There were a number of moments I had today, listening to other people speak to me, listening to the chatter around me and seeing the big fundraising sign with my name on it as one of the top donors, where I could feel my face get hot and my eyes begin to water because this entire event was so overwhelming, yet oddly comforting. Seeing a big sign waiting for me that read “In Honor of Edward Y. Wong” was yet another reminder to me that yes, Ed isn’t here. He’s dead. That’s why you are doing this. This is all real. It still hurts, and I hate seeing his name anywhere near anything that is about death. But it’s my reality that I have to face, and the only healthy way I’m going to continue dealing with my pain is by making it into something that can help others, and hopefully make him proud of me — wherever he may be now.

Surprise

For the last two months, I’ve been holding back telling my mom that I’m fundraising and volunteering for the American Foundation for Suicide Prevention. In general, she’s never been a fan of charity and has always disapproved when my dad has given monetary donations, or when I have volunteered my time to organizations I’ve believed in. Why would you volunteer time to help other people when you could be helping your own family? she would always ask. In the case of this particular organization and cause, it’s even more sensitive and touchy because she doesn’t like people knowing how Ed passed away, nor does she want people knowing any details of the mental illnesses from which he suffered. The majority of her Jehovah’s Witness congregation have no idea my brother is not alive anymore or how he could have died. Her own living sister in Vietnam has no idea, nor the very few relatives on her cousin’s side in Southern California. It is still a big secret.

Two people in my life have insisted that I tell my parents — Chris, and his cousin’s girlfriend. It’s not about whether they will agree with what you are doing or care about the cause, they said. It’s about them knowing what’s important to you and what you are choosing to do with your life. It’s ultimately about facing the truth. I really didn’t want to, and I’ve been terrified of saying anything about it, but this evening, I finally decided (after being pushed) to tell her.

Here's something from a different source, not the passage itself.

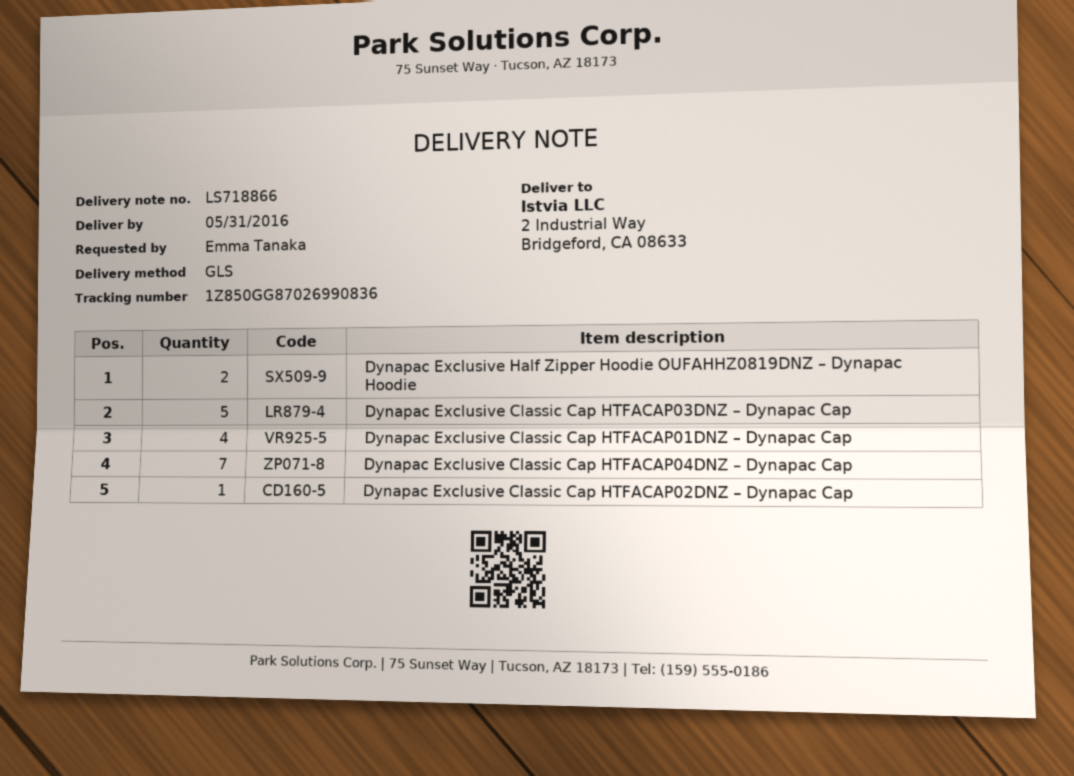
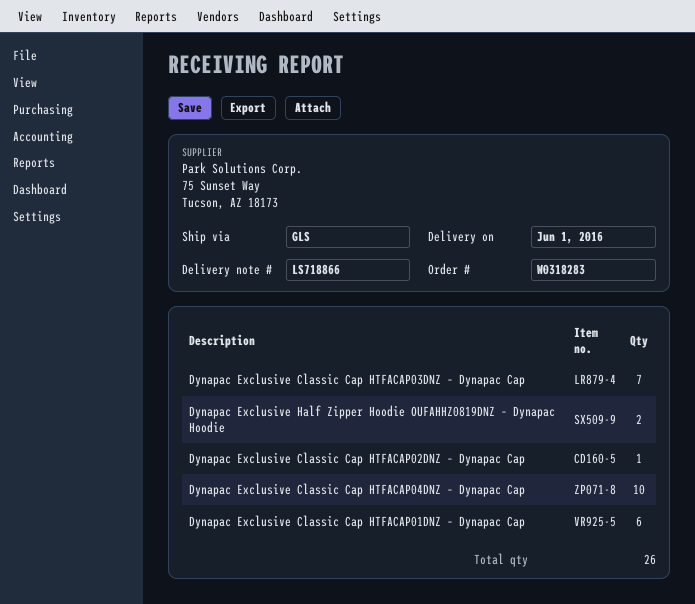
delivery date: 2016-05-31 -> 2016-06-01
Dynapac Exclusive Classic Cap HTFACAP03DNZ – Dynapac Cap: 5 -> 7
Dynapac Exclusive Classic Cap HTFACAP01DNZ – Dynapac Cap: 4 -> 6
Dynapac Exclusive Classic Cap HTFACAP04DNZ – Dynapac Cap: 7 -> 10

It was actually a bit shocking how my mom responded. For once in my life, she surprised me. She asked me how much money I had raised, and was astonished when I told her how much. How did you find out about this? When did you start this? She had a lot of questions and said she had no idea that these organizations existed. My mom said she was happy I was doing this, and that more needs to be done for this problem in our society. I couldn’t believe what I was hearing.

It’s amazing when the most predictable people in your life become unpredictable and surprise you in pleasant ways.

Too close

A third colleague donated for the walk after seeing my Facebook post today. He’s relatively new, as I believe he started at my company about two months ago. We’ve had friendly chatter here and there in the kitchen, and I could always tell he had a more sensitive side than other men at my company. After I saw the donation notification, I messaged him to thank him, and he told me that he was very sorry to hear about my brother. He said he could relate to how I feel because he’s actually lost two immediate family members and a former college roommate to suicide. “I’m glad that you posted it on Facebook,” he said. “It’s something that more people should be aware of because it’s far more common than anyone thinks.” More people need to acknowledge and talk about it. Why must we make the issue worse by not giving it its needed attention?

When someone dies from suicide in this country every 15 seconds, it certainly is more common than the world wants to acknowledge. I was so shocked to hear that not just one but two of his close family members took their own lives. How do we seem so together for individuals who have dealt with such horrible losses?